Another twist in the storage tale is that though local storage in the form of hard drives and flash drives is becoming dirt cheap, online bulk storage is cheaper still (and in some cases free). Unfortunately there is often quite some work to be done to get reliable online storage working seamlessly with your local machine. Like versioning, the technology is already out there, it just needs to be packaged into a convenient, always-available form.

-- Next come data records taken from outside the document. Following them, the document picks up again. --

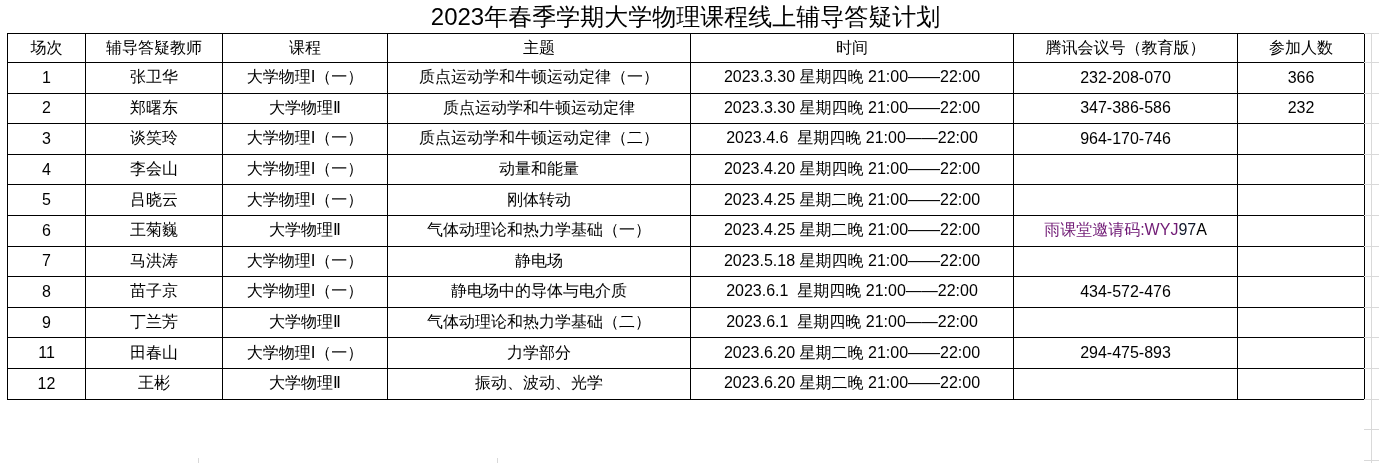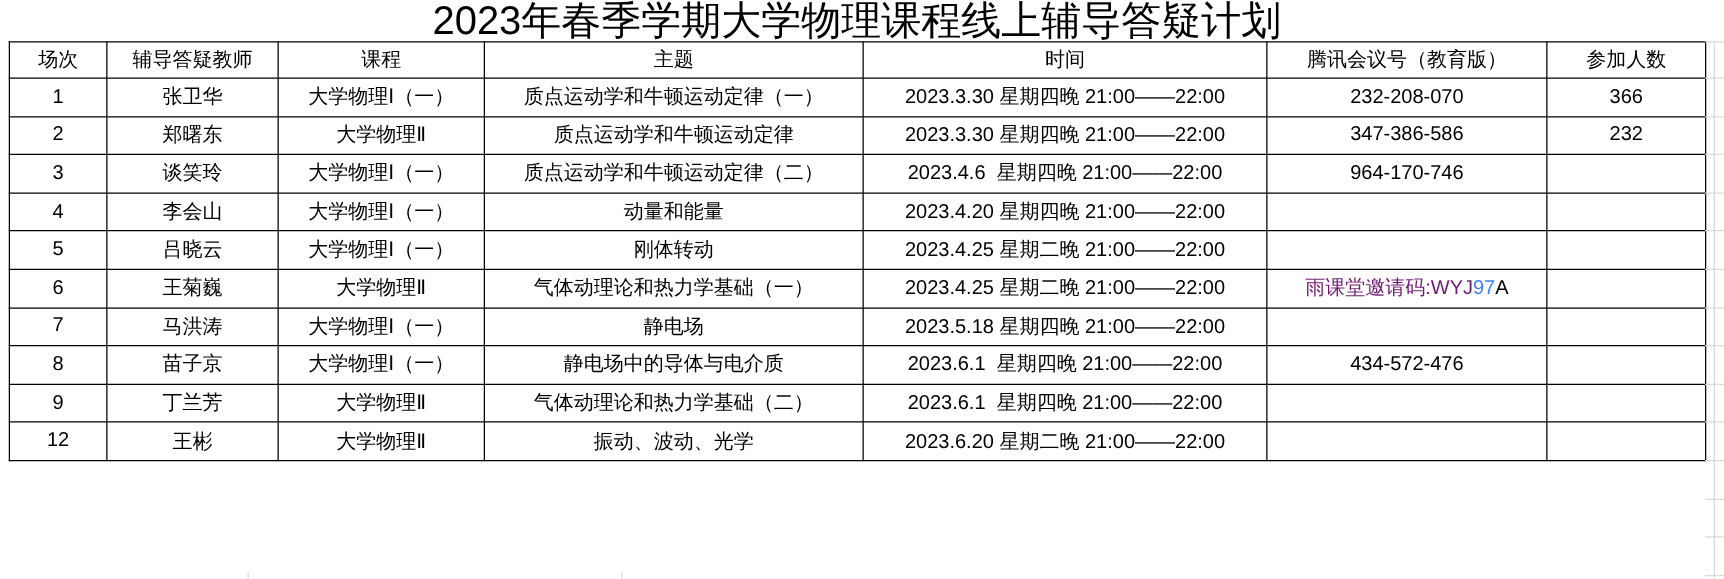"2023年春季学期大学物理课程线上辅导答疑计划" .page-title { font-size: 32px -> 24px }
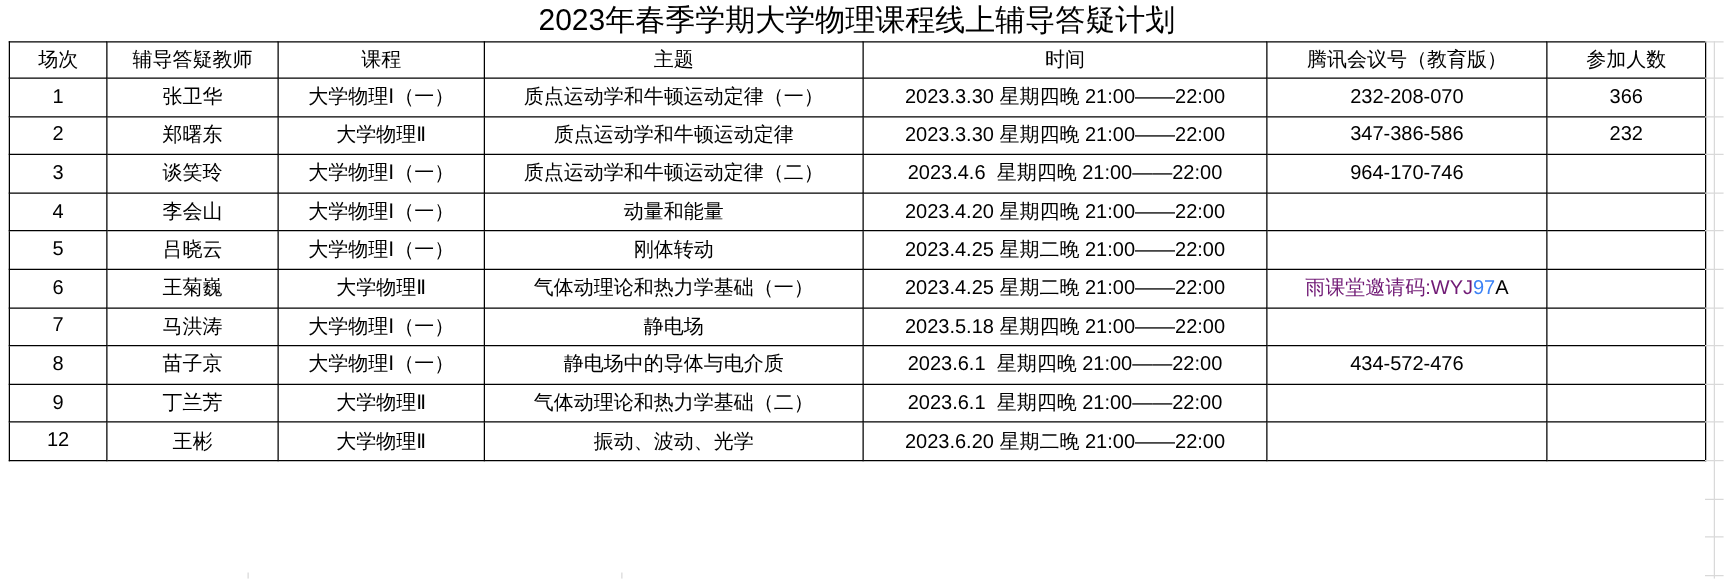"97" span { color: #3b82f6 -> #0f172a }
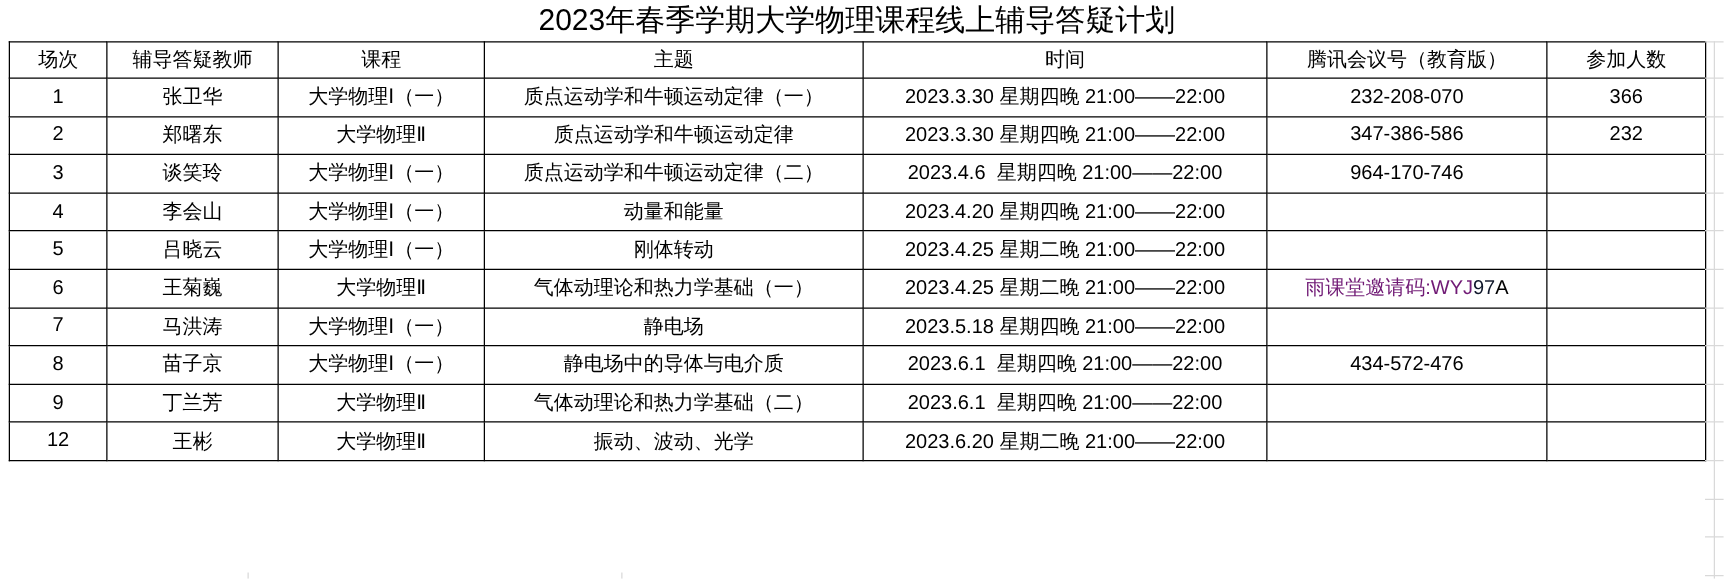"11" tr { html: none -> <tr> <td>11</td> <td>田春山</td> <td>大学物理Ⅰ（一）</td> <td>力学部分</td> <td>2023.6.20 星期二晚 21:00——22:00</td> <td>294-475-893</td> <td></td> </tr> }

So where do we start? I think Google Docs has shown a good starting point: instead of making the user explicitly save something, applications should just go ahead and save it anyway. If the user decides to actually keep it she can then rename it to something meaningful and move to somewhere else. Perhaps there should be some sort of garbage collection where files that were autosaved and then untouched are deleted after a certaing amount of time (after asking the user, of course). Or you could just save everything forever and only run garbage collection if disk space gets dangerously low.

Once you have a basic save-everything system, you could add versioning on top of that. I was hoping to find a versioning filesystem already in existence, but the closest to a fully operational one that I could find were Wayback and CopyFS, not quite what I’m talking about yet. ZFS shows some promise with its copy-on-write and snapshot features. Hopefully it will only be a few more years before one of the major OS makers (or an Open-source initiative) decide to bake version control into the filesystem (or at least tie them together closely). Once we have the capability to store such massive amounts of versioned data seamlessly, we need a way to find it all. WinFS would have gone a long way to solving this problem, if it had ever gotten finished. I’ve personally come to see the shelving of WinFS as one of the greatest tragedies our industry has faced in recent times. The hierarchical file structure is being pushed to the limit and WinFS would have given a good way forward. However, as personal data gets into the terabyte range, we will absolutely need filesystems that can work with rich metadata. Hopefully WinFS will be pulled out of the mothball or Apple will come up with a working solution post Snow Leopard.

Right now I’m stuck with my large hard-drives hopelessly underutilized. I’ve started trying some home-grown solutions such as putting all my documents under version control. Over the next semester at college I’ll also be experimenting with S3 and trying to run a personal backup server. Hopefully I’ll be able to put all those gigabytes to work.